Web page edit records

****************************************

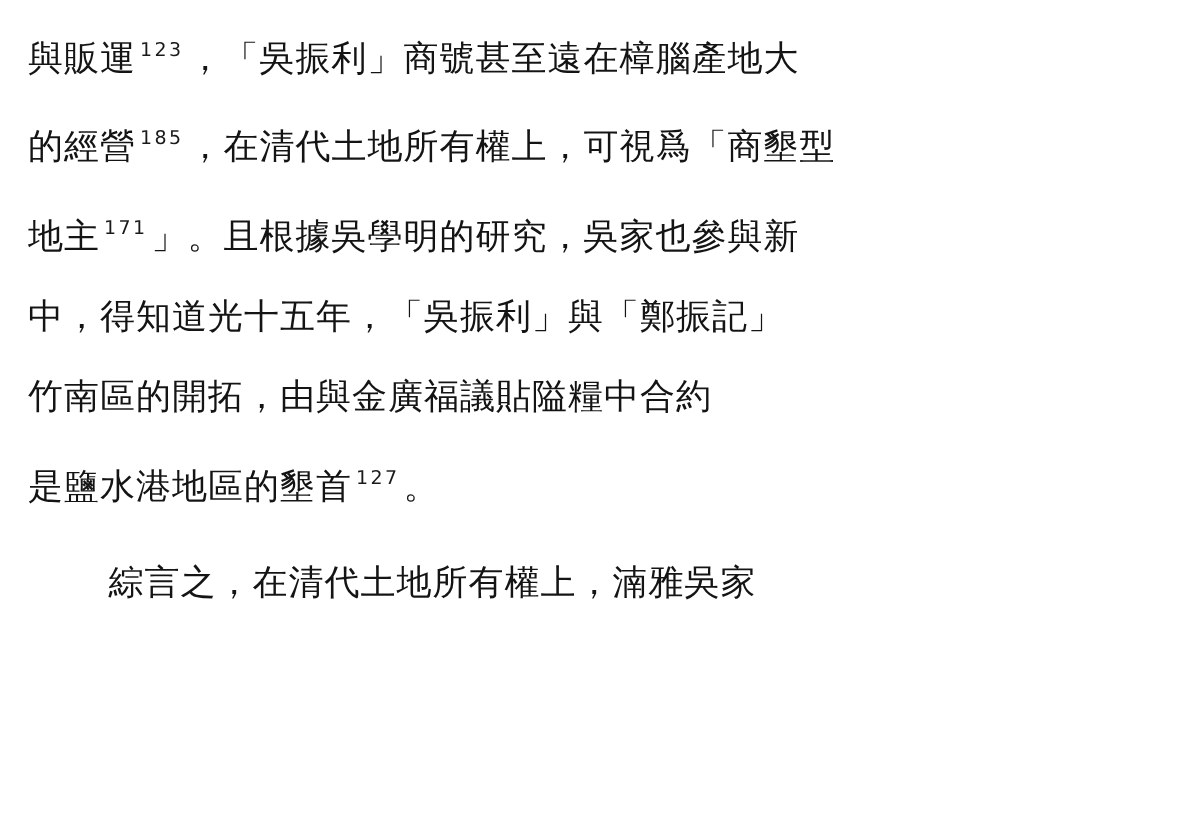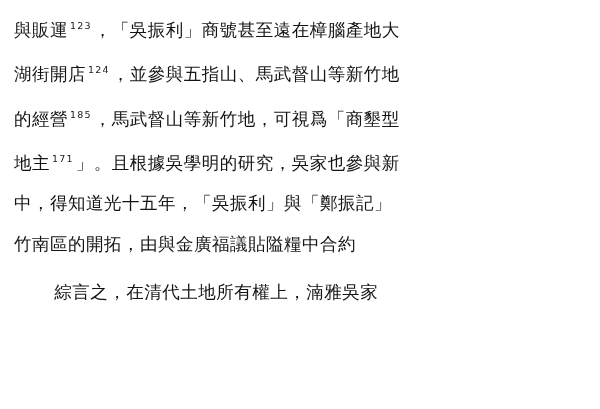--- a/index.html
+++ b/index.html
@@ -55,7 +55,6 @@
   <div>
       <p class="para">
         <span class="line"><span>與販運</span><sup class="note">123</sup><span>，「吳振利」商號甚至遠在樟腦產地大</span></span>
-        <span class="line"><span>湖街開店</span><sup class="note">124</sup><span>，並參與五指山、馬武督山等新竹地</span></span>
         <span class="line"><span>的經營</span><sup class="note">185</sup><span>，馬武督山等新竹地，可視爲「商墾型</span></span>
         <span class="line"><span>地主</span><sup class="note">171</sup><span>」。且根據吳學明的研究，吳家也參與新</span></span>
         <span class="line"><span>中，得知道光十五年，「吳振利」與「鄭振記」</span></span>

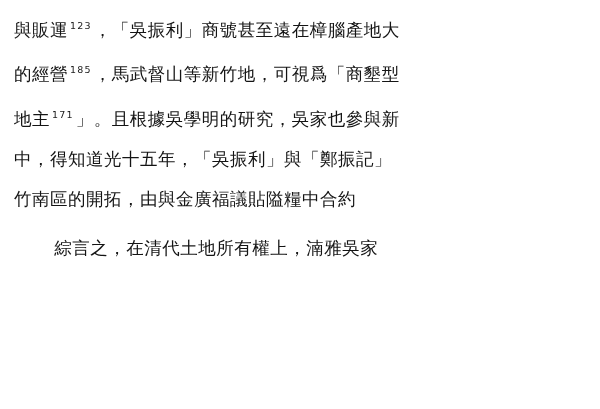--- a/index.html
+++ b/index.html
@@ -55,7 +55,7 @@
   <div>
       <p class="para">
         <span class="line"><span>與販運</span><sup class="note">123</sup><span>，「吳振利」商號甚至遠在樟腦產地大</span></span>
-        <span class="line"><span>的經營</span><sup class="note">185</sup><span>，馬武督山等新竹地，可視爲「商墾型</span></span>
+        <span class="line"><span>的經營</span><sup class="note">185</sup><span>，在清代土地所有權上，可視爲「商墾型</span></span>
         <span class="line"><span>地主</span><sup class="note">171</sup><span>」。且根據吳學明的研究，吳家也參與新</span></span>
         <span class="line"><span>中，得知道光十五年，「吳振利」與「鄭振記」</span></span>
         <span class="line"><span>竹南區的開拓，由與金廣福議貼隘糧中合約</span></span>

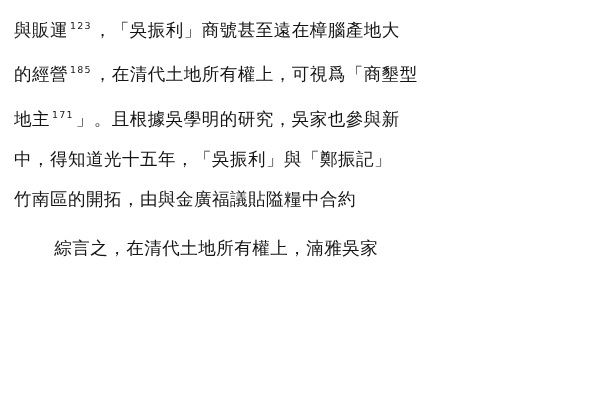--- a/index.html
+++ b/index.html
@@ -59,6 +59,7 @@
         <span class="line"><span>地主</span><sup class="note">171</sup><span>」。且根據吳學明的研究，吳家也參與新</span></span>
         <span class="line"><span>中，得知道光十五年，「吳振利」與「鄭振記」</span></span>
         <span class="line"><span>竹南區的開拓，由與金廣福議貼隘糧中合約</span></span>
+        <span class="line"><span>是鹽水港地區的墾首</span><sup class="note">127</sup><span>。</span></span>
       </p>
       <p class="para indent">
         <span class="line"><span>綜言之，在清代土地所有權上，湳雅吳家</span></span>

****************************************

** PROBLEM STATEMENT **
The pictures stay out; copy the rest of the data word for word.

** SOLUTION FOR THIS PROBLEM **
--- a/index.html
+++ b/index.html
@@ -55,7 +55,6 @@
   <div>
       <p class="para">
         <span class="line"><span>與販運</span><sup class="note">123</sup><span>，「吳振利」商號甚至遠在樟腦產地大</span></span>
-        <span class="line"><span>湖街開店</span><sup class="note">124</sup><span>，並參與五指山、馬武督山等新竹地</span></span>
         <span class="line"><span>的經營</span><sup class="note">185</sup><span>，馬武督山等新竹地，可視爲「商墾型</span></span>
         <span class="line"><span>地主</span><sup class="note">171</sup><span>」。且根據吳學明的研究，吳家也參與新</span></span>
         <span class="line"><span>中，得知道光十五年，「吳振利」與「鄭振記」</span></span>

--- a/index.html
+++ b/index.html
@@ -55,7 +55,7 @@
   <div>
       <p class="para">
         <span class="line"><span>與販運</span><sup class="note">123</sup><span>，「吳振利」商號甚至遠在樟腦產地大</span></span>
-        <span class="line"><span>的經營</span><sup class="note">185</sup><span>，馬武督山等新竹地，可視爲「商墾型</span></span>
+        <span class="line"><span>的經營</span><sup class="note">185</sup><span>，在清代土地所有權上，可視爲「商墾型</span></span>
         <span class="line"><span>地主</span><sup class="note">171</sup><span>」。且根據吳學明的研究，吳家也參與新</span></span>
         <span class="line"><span>中，得知道光十五年，「吳振利」與「鄭振記」</span></span>
         <span class="line"><span>竹南區的開拓，由與金廣福議貼隘糧中合約</span></span>

--- a/index.html
+++ b/index.html
@@ -59,6 +59,7 @@
         <span class="line"><span>地主</span><sup class="note">171</sup><span>」。且根據吳學明的研究，吳家也參與新</span></span>
         <span class="line"><span>中，得知道光十五年，「吳振利」與「鄭振記」</span></span>
         <span class="line"><span>竹南區的開拓，由與金廣福議貼隘糧中合約</span></span>
+        <span class="line"><span>是鹽水港地區的墾首</span><sup class="note">127</sup><span>。</span></span>
       </p>
       <p class="para indent">
         <span class="line"><span>綜言之，在清代土地所有權上，湳雅吳家</span></span>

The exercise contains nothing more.